16) None the less, autonomous and ad hominem based attempts at interpreting the ineffable are important in that they represent the non-profit and explicit study of the transference of meaning (existing in a personal ambience of their own attempted autonomy and hence outside of the condescending commerce of "official" -- psychology, psychiatry, subsidized/curriculum-based philosophy, CDAist bullshit, etc. -- forms of such study which are almost always quite insidiously in the name of mere utility and workforce augmentation despite their pseudo-subversive claims in the other direction) -- an attempted transient acknowledgement of the emotions and content existing below and thrashing against, for relevant instance, Debord's concept of "spectacle."

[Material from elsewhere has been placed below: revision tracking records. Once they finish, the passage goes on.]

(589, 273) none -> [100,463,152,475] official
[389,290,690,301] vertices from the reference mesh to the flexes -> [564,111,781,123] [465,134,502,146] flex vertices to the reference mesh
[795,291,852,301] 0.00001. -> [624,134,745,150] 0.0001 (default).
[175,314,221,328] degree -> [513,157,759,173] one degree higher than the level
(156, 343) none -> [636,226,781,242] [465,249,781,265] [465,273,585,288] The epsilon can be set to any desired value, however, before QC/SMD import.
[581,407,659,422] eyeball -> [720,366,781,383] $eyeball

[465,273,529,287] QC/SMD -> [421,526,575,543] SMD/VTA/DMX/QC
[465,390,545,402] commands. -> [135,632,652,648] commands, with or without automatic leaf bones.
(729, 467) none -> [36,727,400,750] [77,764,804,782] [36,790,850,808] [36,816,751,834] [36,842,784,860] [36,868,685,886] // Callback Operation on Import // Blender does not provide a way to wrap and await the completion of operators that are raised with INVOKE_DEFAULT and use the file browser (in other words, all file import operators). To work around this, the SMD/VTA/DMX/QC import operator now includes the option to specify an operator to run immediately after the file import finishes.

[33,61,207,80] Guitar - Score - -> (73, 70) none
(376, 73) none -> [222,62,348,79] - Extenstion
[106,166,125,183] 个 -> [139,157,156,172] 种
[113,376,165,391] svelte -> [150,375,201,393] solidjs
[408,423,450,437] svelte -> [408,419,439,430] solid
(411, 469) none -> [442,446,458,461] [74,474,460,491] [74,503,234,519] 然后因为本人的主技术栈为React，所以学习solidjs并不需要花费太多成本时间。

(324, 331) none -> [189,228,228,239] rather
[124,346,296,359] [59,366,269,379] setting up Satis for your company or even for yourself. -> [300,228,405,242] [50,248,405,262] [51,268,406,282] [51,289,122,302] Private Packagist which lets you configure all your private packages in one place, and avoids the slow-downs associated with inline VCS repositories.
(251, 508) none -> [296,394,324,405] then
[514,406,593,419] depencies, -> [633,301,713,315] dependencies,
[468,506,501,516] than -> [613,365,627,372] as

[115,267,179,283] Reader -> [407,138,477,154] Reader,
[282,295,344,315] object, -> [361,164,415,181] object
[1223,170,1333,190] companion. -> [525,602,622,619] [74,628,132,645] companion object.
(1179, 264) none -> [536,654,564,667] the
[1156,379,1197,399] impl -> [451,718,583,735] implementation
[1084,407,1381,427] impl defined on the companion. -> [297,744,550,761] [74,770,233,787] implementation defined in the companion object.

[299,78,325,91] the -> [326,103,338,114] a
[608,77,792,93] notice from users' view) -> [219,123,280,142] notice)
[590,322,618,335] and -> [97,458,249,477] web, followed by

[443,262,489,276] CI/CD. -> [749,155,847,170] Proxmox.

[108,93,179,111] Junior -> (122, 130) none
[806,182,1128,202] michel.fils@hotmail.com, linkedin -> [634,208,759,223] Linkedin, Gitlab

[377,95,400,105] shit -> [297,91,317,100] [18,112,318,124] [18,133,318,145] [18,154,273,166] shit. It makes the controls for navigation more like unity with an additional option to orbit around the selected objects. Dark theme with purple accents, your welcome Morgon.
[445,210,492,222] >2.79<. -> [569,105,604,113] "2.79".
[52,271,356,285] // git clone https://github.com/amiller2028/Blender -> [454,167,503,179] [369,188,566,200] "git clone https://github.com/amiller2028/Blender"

17) We must be too greedy to accept the careerist-greed spectacle as a transient, subversive solution... it is the exact opposite and filled to the brim with little more than charlatans...

What a bunch of bullshit (the question almost as much as the 17-part answer).

8 comments:

Gabe said...

I managed to stick it out until midway through point 7, at which point my mind extracted itself into the concurrence of linguistic reality and began yelling at me to stop. Thanks for giving me a new thing to despise!

Taking it like a man said...

I'd hate to think I caused you psychological or physical harm. But misery does love company.